Lampe torche allumée, je descends les trois premiers kilomètres (pente 9%) puis je monte les 3800 mètres suivants (pente encore à 9%). J'ai l'expérience des tunnels avec le bruit assourdissant que génère un seul véhicule. Mais quand la chaussée est étroite et surtout quand on doit monter petit petit à 5 km/h en zigzagant pour maintenir l'équilibre, alors que le véhicule arrive derrière, il y a toujours un petit pincement qui fait dépenser une énergie folle pour ne pas zigzaguer comme un saoul. Et ... on est bien content lorsque l'on sort de cette lessiveuse infernale d'autant que les turbines marchent à fond pour éviter qu'il y ait trop d'air vicié.

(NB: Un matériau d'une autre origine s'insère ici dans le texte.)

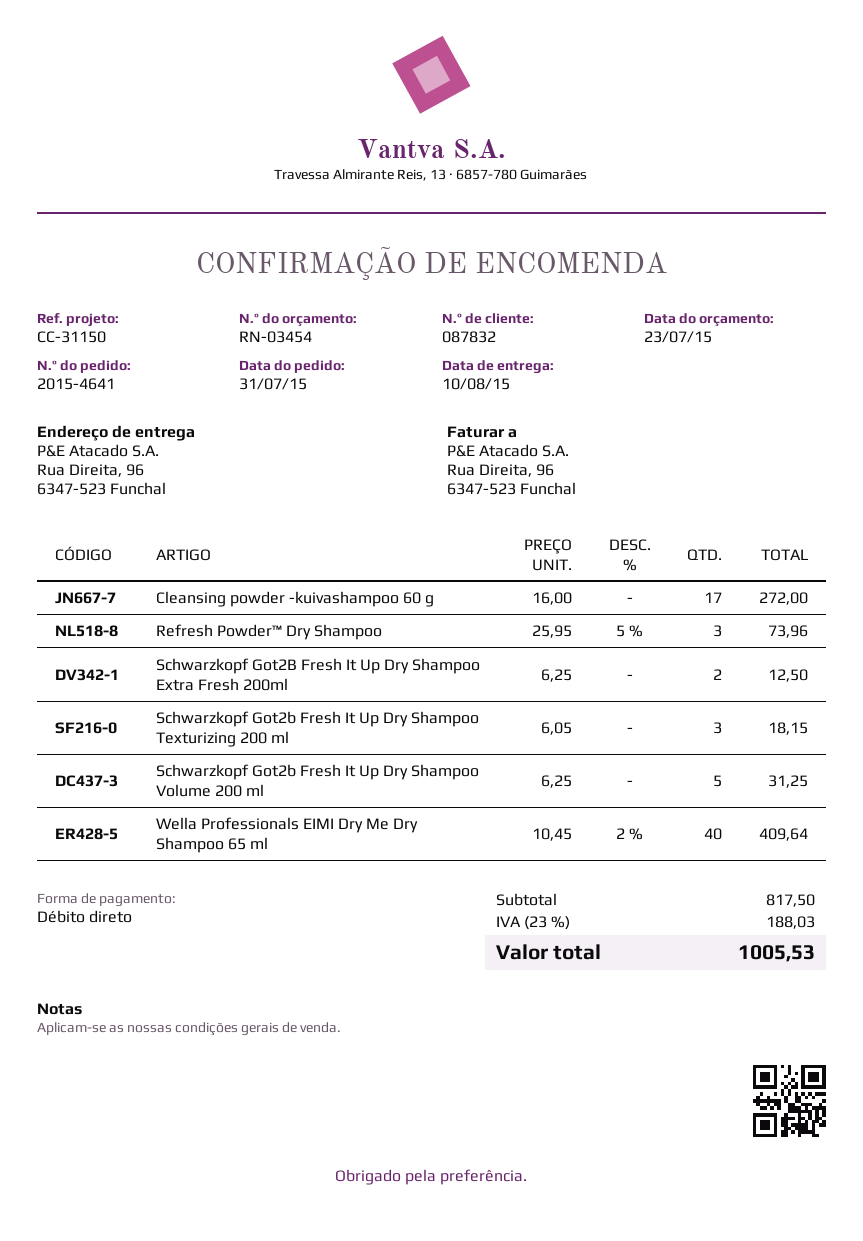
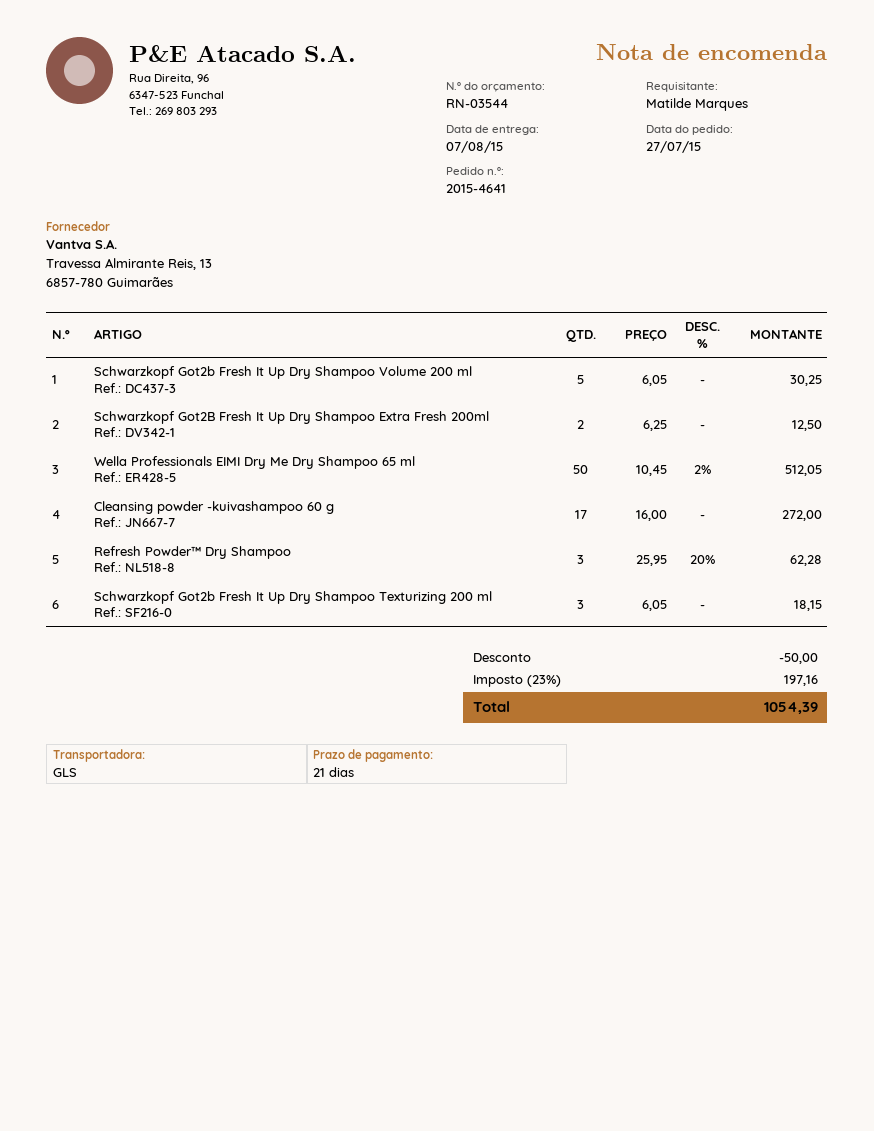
quote number: RN-03454 -> RN-03544
order date: 2015-07-31 -> 2015-07-27
delivery date: 2015-08-10 -> 2015-08-07
Refresh Powder™ Dry Shampoo: 3 x 25.95 - 5% = 73.96 -> 3 x 25.95 - 20% = 62.28
Schwarzkopf Got2b Fresh It Up Dry Shampoo Volume 200 ml: 5 x 6.25 = 31.25 -> 5 x 6.05 = 30.25
Wella Professionals EIMI Dry Me Dry Shampoo 65 ml: 40 x 10.45 - 2% = 409.64 -> 50 x 10.45 - 2% = 512.05
discount: none -> 50.00
tax: 23% = 188.03 -> 23% = 197.16
total: 1005.53 -> 1054.39

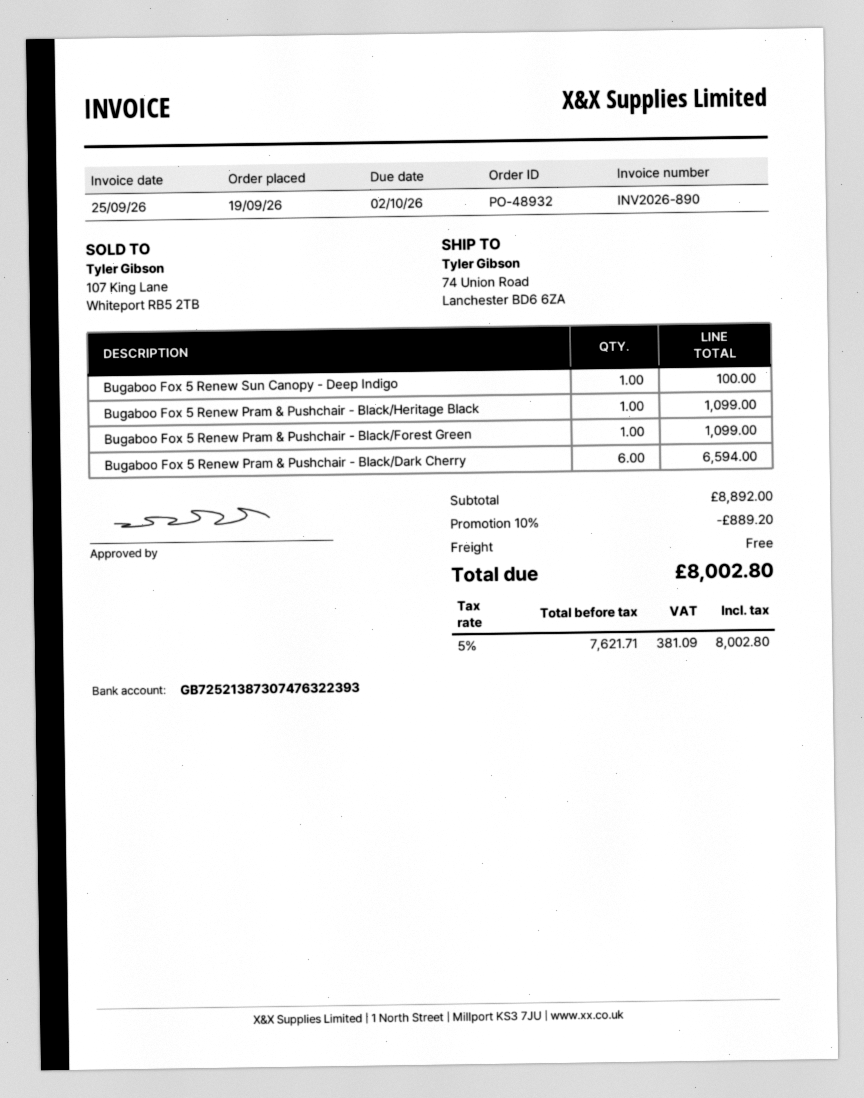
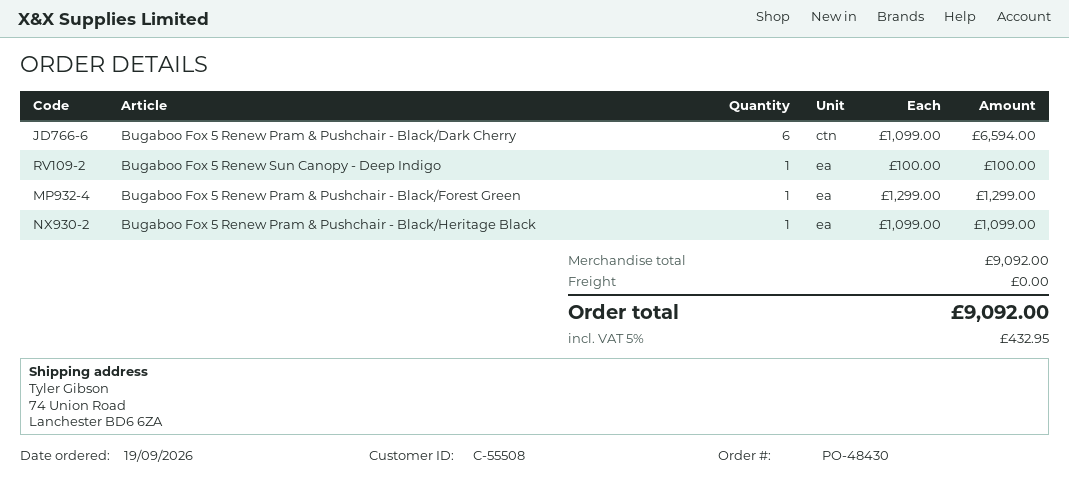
order number: PO-48932 -> PO-48430
Bugaboo Fox 5 Renew Pram & Pushchair - Black/Forest Green: 1 for 1099.00 -> 1 for 1299.00
subtotal: 8892.00 -> 9092.00
discount: 10% = 889.20 -> none
tax: 5% = 381.09 -> 5% = 432.95
total: 8002.80 -> 9092.00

A la sortie du tunnel, poncho obligé ! Quelques kilomètres plus loin, autre tunnel mais à peu près plat de 4480 mètres, avant d'arriver au village espéré Honningsvag où j'ai réservé pour demain un lit dans un dortoir d'une auberge. L'accueil est de grande qualité : aucun problème pour passer deux nuits. Dehors ... devinez ! Ca mouille.
Le Cap Nord n'est plus bien loin. J'irai après-demain samedi.
Russenes - Honningsvag, 104 km, +724 m -793 m
Vendredi 5 juin 2015 - Le miracle n'a pas eu lieu !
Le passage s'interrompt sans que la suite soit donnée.